Virgin's Hyperloop One is conducting similar studies along with the Maharashtra and Andhra Pradesh government.
“The introduction of a technology like hyperloop will further add to the pace at which the state wants to grow,” said Priyank Kharge, minister for ITBT & Tourism, Government of Karnataka at the Bengaluru Technology Summit.
The company has such tie ups worldwide including Russia, Helsinki-Tallinn, Estonia, Finland, Sweden, Netherlands, Switzerland, Los Angeles, USA, Dubai-Abu Dhabi, and United Arab Emirates.
According to Earle, India is among the countries with highest potential for Hyperloop technology, a much better bet than bullet train that the country is currently gearing up to launch.
Hyperloop One's XP-1 vehicle being prepared for testing in Nevada (Photo Courtesy: Hyperloop)
To start with, the Hyperloop system claims to have a capital cost per mile that is 60 percent of what a high-speed train would cost to build and operate.
“Hyperloop also takes a much smaller footprint, is less expensive to construct, uses very less electricity and is way faster than the bullet train,” Nick Earle, Global Field Operations for Virgin Hyperloop One told Moneycontrol.

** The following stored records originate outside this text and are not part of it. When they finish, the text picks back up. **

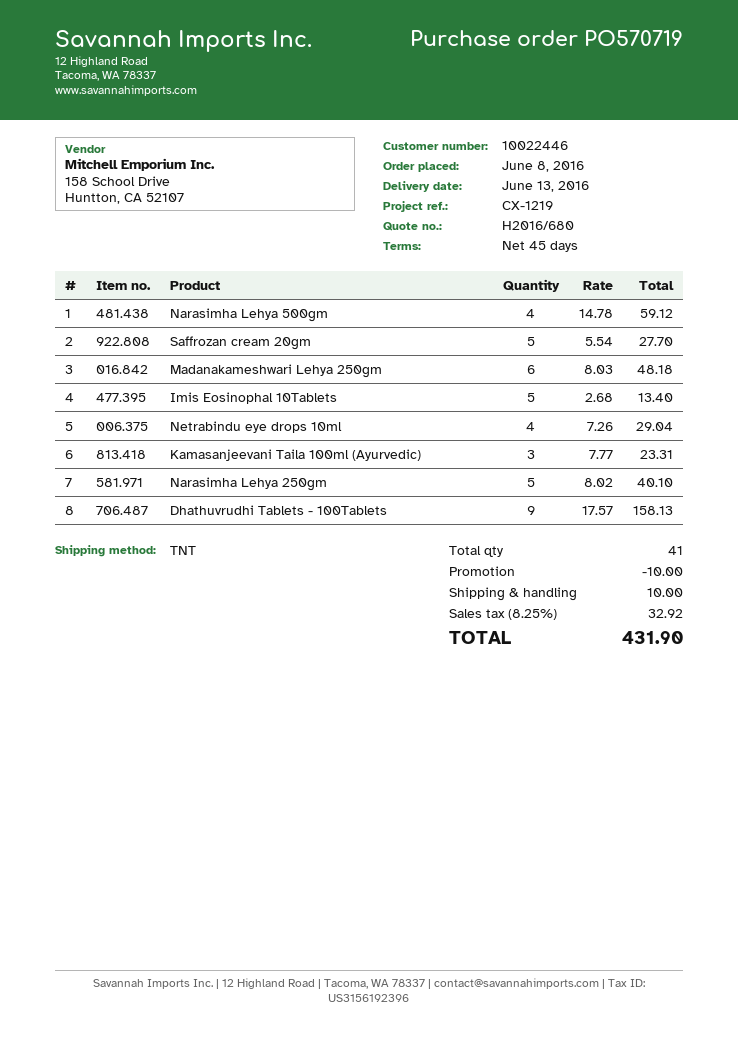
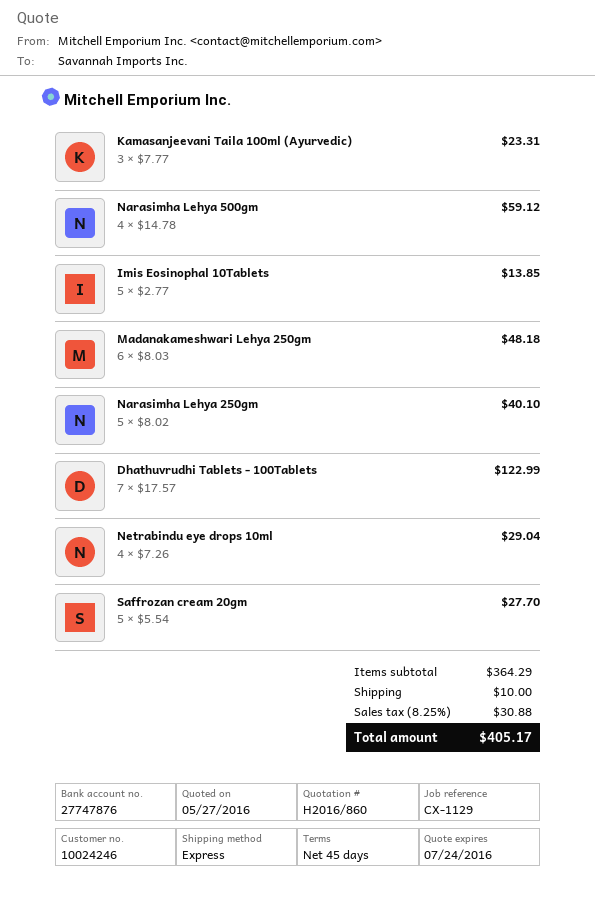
quote number: H2016/680 -> H2016/860
customer number: 10022446 -> 10024246
reference: CX-1219 -> CX-1129
shipping method: TNT -> express
Imis Eosinophal 10Tablets: 5 x 2.68 = 13.40 -> 5 x 2.77 = 13.85
Dhathuvrudhi Tablets - 100Tablets: 9 x 17.57 = 158.13 -> 7 x 17.57 = 122.99
discount: 10.00 -> none
tax: 8.25% = 32.92 -> 8.25% = 30.88
total: 431.90 -> 405.17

According to Earle, India’s push towards Japan’s bullet train technology will do little for the country “because besides the technology advantage, bullet train components are all manufactured in Japan, getting hardly any jobs to India.”
Hyperloop, on the other hand, plans to set up a research lab in the city, and licence the technology to local manufacturers, which will create tons of local jobs, Earle said.
The technology will require minimum real-estate commitment and uses less electricity, which is ideal for a country like India that has a huge population base, claimed Earle.
Hyperloop is a new-age transportation system that propels a pod-like vehicle through a near-vacuum tube at speed of nearly 1,100 km per hour or above.
“The pod lifts off the track using magnetic levitation and glides at speed of an airtcraft for long distances, owing to ultra-low aerodynamic drag. They can also create their own energy after a certain speed,” Earle said.
Hyperloop One has set up a development site in the desert outside of North Las Vegas, Nevada where the company conducted a series of tests.
It first broke ground in 2016, by developing the world’s first full-scale Hyperloop test track.
The team has conducted several tests since then, and successfully tested its prototype passenger pod, reaching a speed of up to 310 km per hour.
Richard Branson and Virgin Group invested into Hyperloop One in October 2017.
Hyperloop One recently opened up the projects to accept proposals from entrants around the world working on Hyperloop systems.
Two Indian teams – AECOM and Hyperloop India – were selected among the 10 shortlisted candidates for the Hyperloop global challenge.
While AECOM is working on the 334 km long Bangalore-Chennai route, Hyperloop India is working on the proposal for a 1,102km Mumbai-Chennai route.